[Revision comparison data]
◆ ◆ ◆
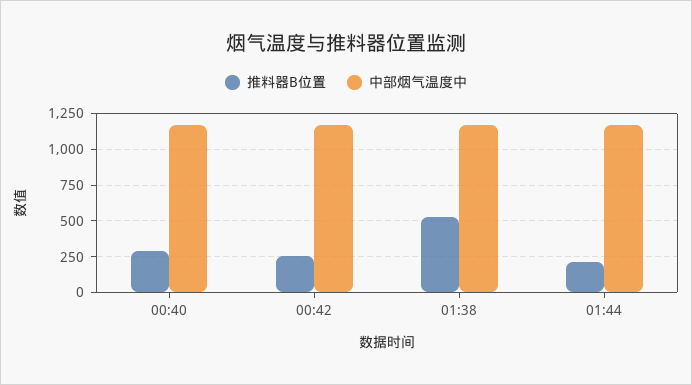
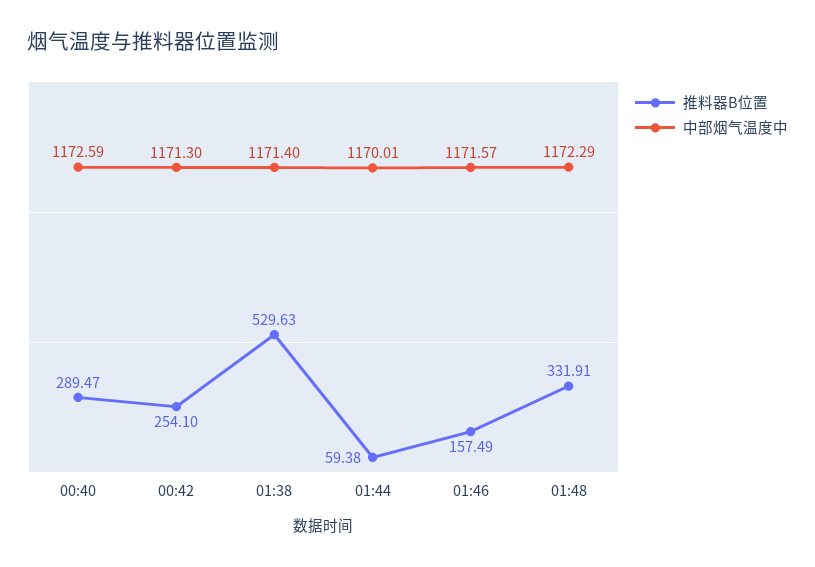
推料器B位置, 01:44: 200 -> 59.38
推料器B位置, 01:46: none -> 157.49
中部烟气温度中, 01:46: none -> 1171.57
推料器B位置, 01:48: none -> 331.91
中部烟气温度中, 01:48: none -> 1172.29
◆ ◆ ◆
Could you output every entry exactly as written, skipping the pictures?

推料器B位置, 01:44: 200 -> 59.38
推料器B位置, 01:46: none -> 157.49
中部烟气温度中, 01:46: none -> 1171.57
推料器B位置, 01:48: none -> 331.91
中部烟气温度中, 01:48: none -> 1172.29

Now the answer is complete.